SteveG’s Posts


Efficient Market Hypothesis

In this post, I am going to discuss the Efficient Market Hypothesis that applies to the stock market.  I hope to show that the people who believe this hypothesis unquestioningly and the people who do not believe in this hypothesis at all are  both wrong, and for the same reason.

First of all, two definitions, that at least one of which you might decide is a fair description.

First WikiPedia’s definition:

In finance, the efficient-market hypothesis (EMH), or the joint hypothesis problem, asserts that financial markets are “informationally efficient”. In consequence of this, one cannot consistently achieve returns in excess of average market returns on a risk-adjusted basis, given the information available at the time the investment is made.

Next is a  definition from Investopedia:

An investment theory that states it is impossible to “beat the market” because stock market efficiency causes existing share prices to always incorporate and reflect all relevant information. According to the EMH, stocks always trade at their fair value on stock exchanges, making it impossible for investors to either purchase undervalued stocks or sell stocks for inflated prices. As such, it should be impossible to outperform the overall market through expert stock selection or market timing, and that the only way an investor can possibly obtain higher returns is by purchasing riskier investments.

I think these two definitions are consistent enough that we can conclude that there is little controversy about the definition.

With the recent history of the world-wide financial collapse, there are now many doubters who claim that the Efficient Market Hypothesis is ridiculous.  All the economics professors and trading professionals who have built a huge theoretical structure and numerous computer programs around the theory are obviously fools according to the many dissenters.  Both the true believers who think that there is a universal rule that says markets are efficient and the doubters that say there is no such thing as an efficient market are both forgetting something.

There is a reason why the market has been fairly efficient for almost 50 years or more since the Great Depression, but has not been so efficient lately.

After the collapse of the Great Depression, laws were enacted and strictly enforced that required stock markets in this country to be open about all important information relating to the investments sold in these markets.  Rules mandating disclosure of all relevant facts about an investment and rules against insider trading using any facts that had not been disclosed to the trading public have made these markets fairly transparent in the time frames most important to investors.

Before the Clinton administration and culminating in the repeal of the Glass-Steagal act in that administration, these rules which made for an efficitient market have been chipped away.  Where the rules were not being chipped away, the enforcement of the rules that were still on the books was weakened and weakened.

If you need any proof of this, there is no greater expert than William Black.  See the latest installment of words of wisdom from him in the previous post, Documents in JPMorgan settlement reveal how every large bank in U.S. has committed mortgage fraud.
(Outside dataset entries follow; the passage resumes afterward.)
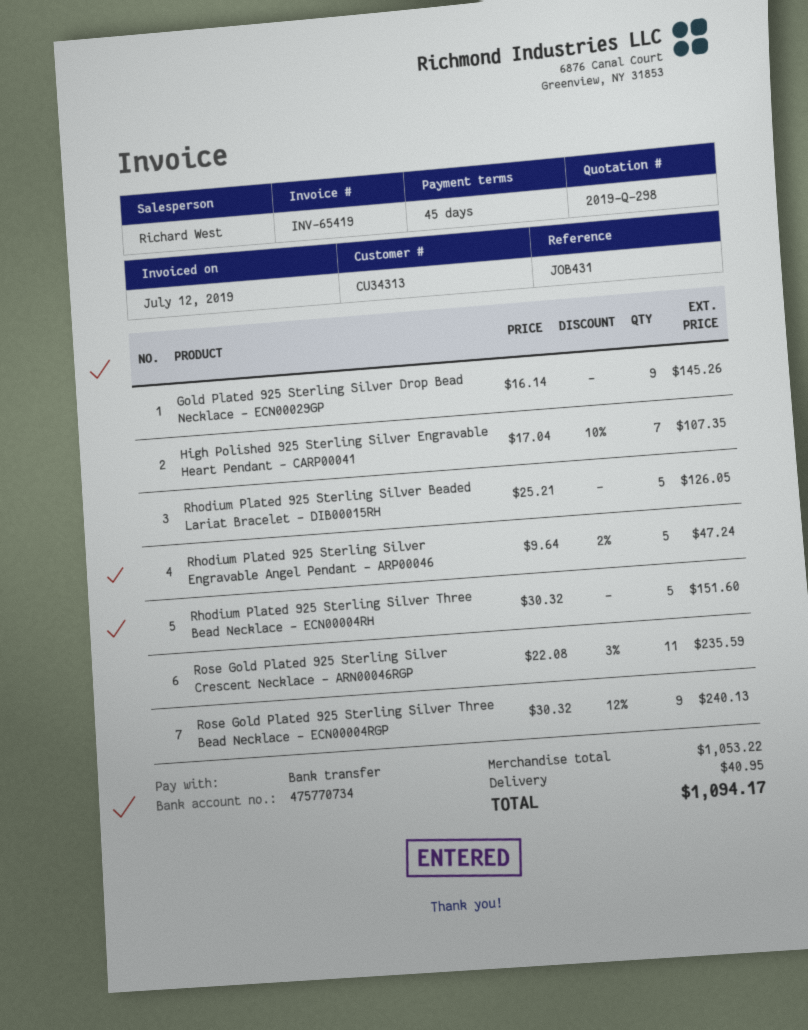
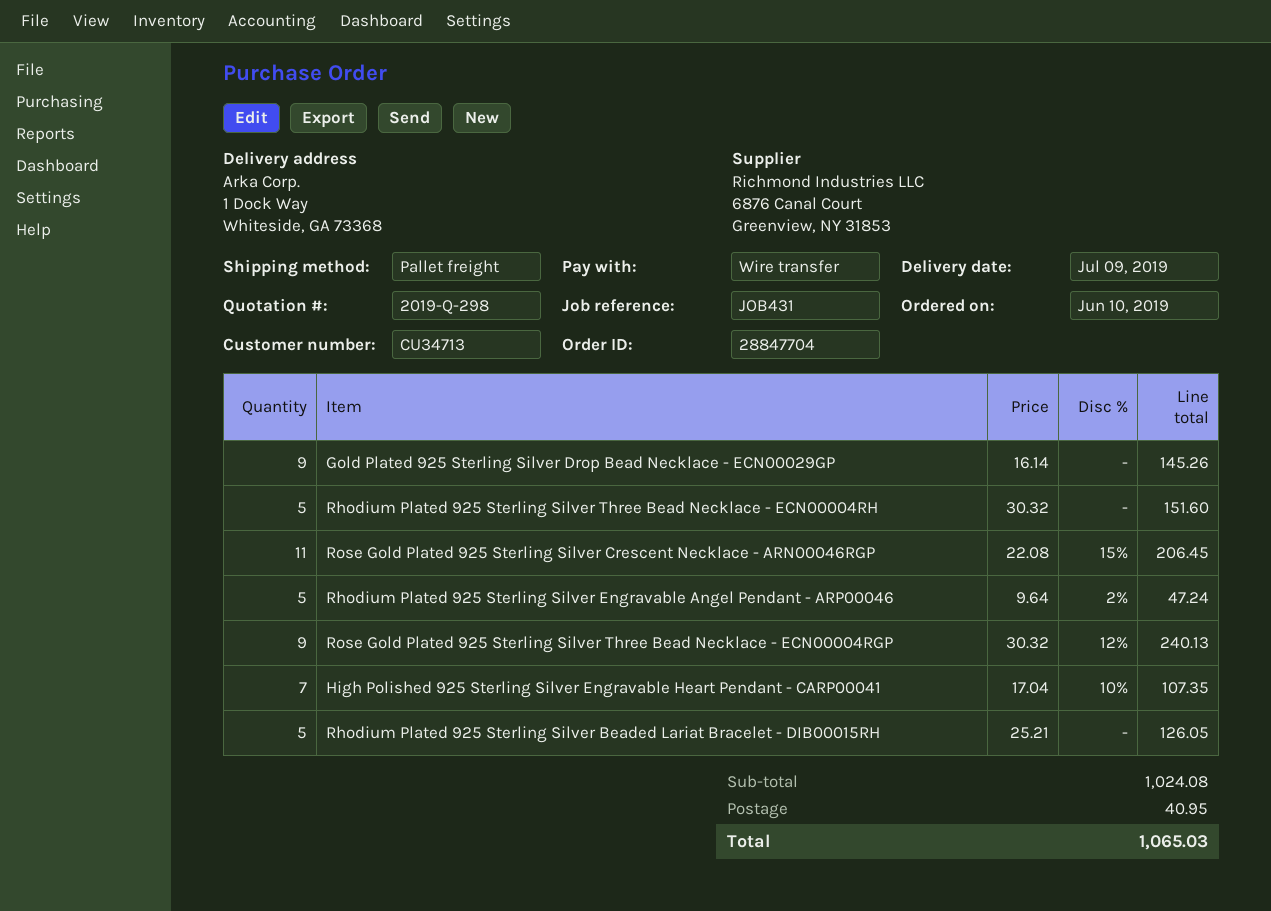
customer number: CU34313 -> CU34713
Rose Gold Plated 925 Sterling Silver Crescent Necklace - ARN00046RGP: 11 x 22.08 - 3% = 235.59 -> 11 x 22.08 - 15% = 206.45
subtotal: 1053.22 -> 1024.08
total: 1094.17 -> 1065.03

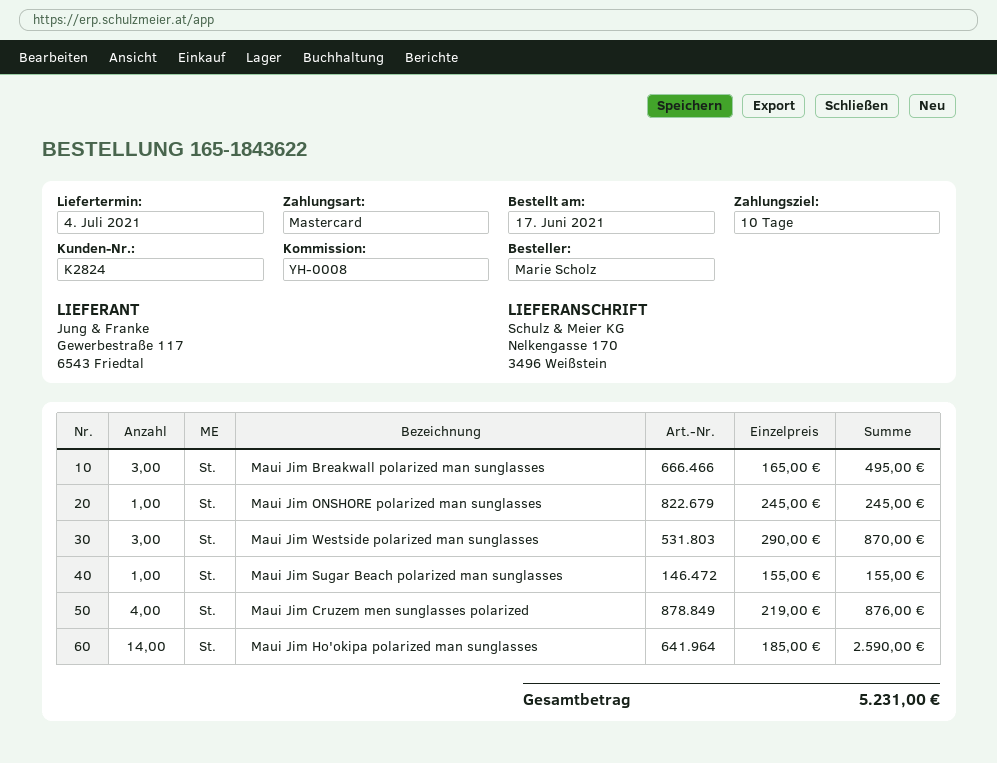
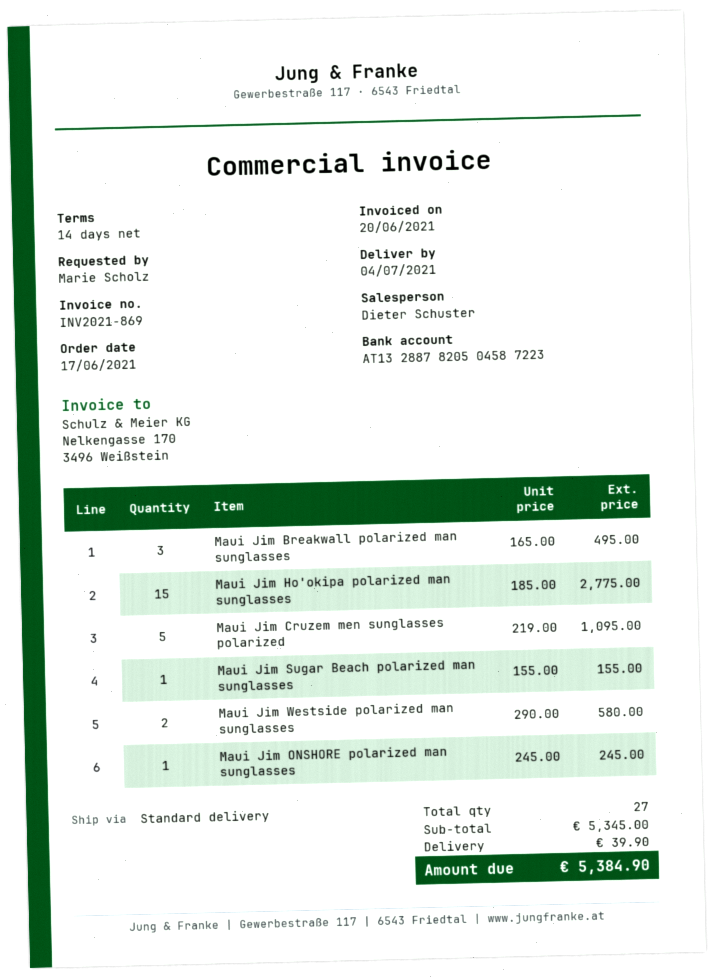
payment terms: 10 days -> 14 days
Maui Jim Westside polarized man sunglasses: 3 x 290.00 = 870.00 -> 2 x 290.00 = 580.00
Maui Jim Cruzem men sunglasses polarized: 4 x 219.00 = 876.00 -> 5 x 219.00 = 1095.00
Maui Jim Ho'okipa polarized man sunglasses: 14 x 185.00 = 2590.00 -> 15 x 185.00 = 2775.00
shipping: none -> 39.90
total: 5231.00 -> 5384.90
Funny that they could send Martha Stewart to jail for insider trading, but have not been able to do so for the really big fraudsters.

The lesson to be learned is that the fact of efficient markets is not some immutable law of the universe.  To the degree that markets are efficient, they get that way through human effort to make them that way.  It makes sense to offer up theories on the consequences of efficient markets, how to make the most of them, and how to set up an economy that depends on them.  However, you must remember that efficient markets are created, and their efficiency can be destroyed.

The naysayer who believe there is no such thing as an efficient market, forget how such a market was created after the Great Depression.  They want to get away from a market system, despite the proof that it can be made to work well for long periods of time.

So, I urge both sides to understand the basic history of the successes and failures of markets in order to resurrect an efficient market that can serve the economy well.


December 1, 2013

In response to some comments on Facebook by JoãoG, I thought an addendum would be appropriate.  The above definitions of the Efficient Market Hypothesis has gotten me into the trap that is a common problem in Economics.  Let me restate one of the definitions in a way that will help us avoid the trap.

The Efficient Market Hypothesis states that if a stock market is 100% efficient, then it is impossible for an investor to “beat the market” because stock market efficiency causes existing share prices to always incorporate and reflect all relevant information.

So the real question is not whether or not the market is efficient.  The real question ought to be, is the market efficient enough?  Of course, there is another flaw in the definition of the EMH.

According to the EMH, stocks always trade at their fair value on stock exchanges, making it impossible for investors to either purchase undervalued stocks or sell stocks for inflated prices.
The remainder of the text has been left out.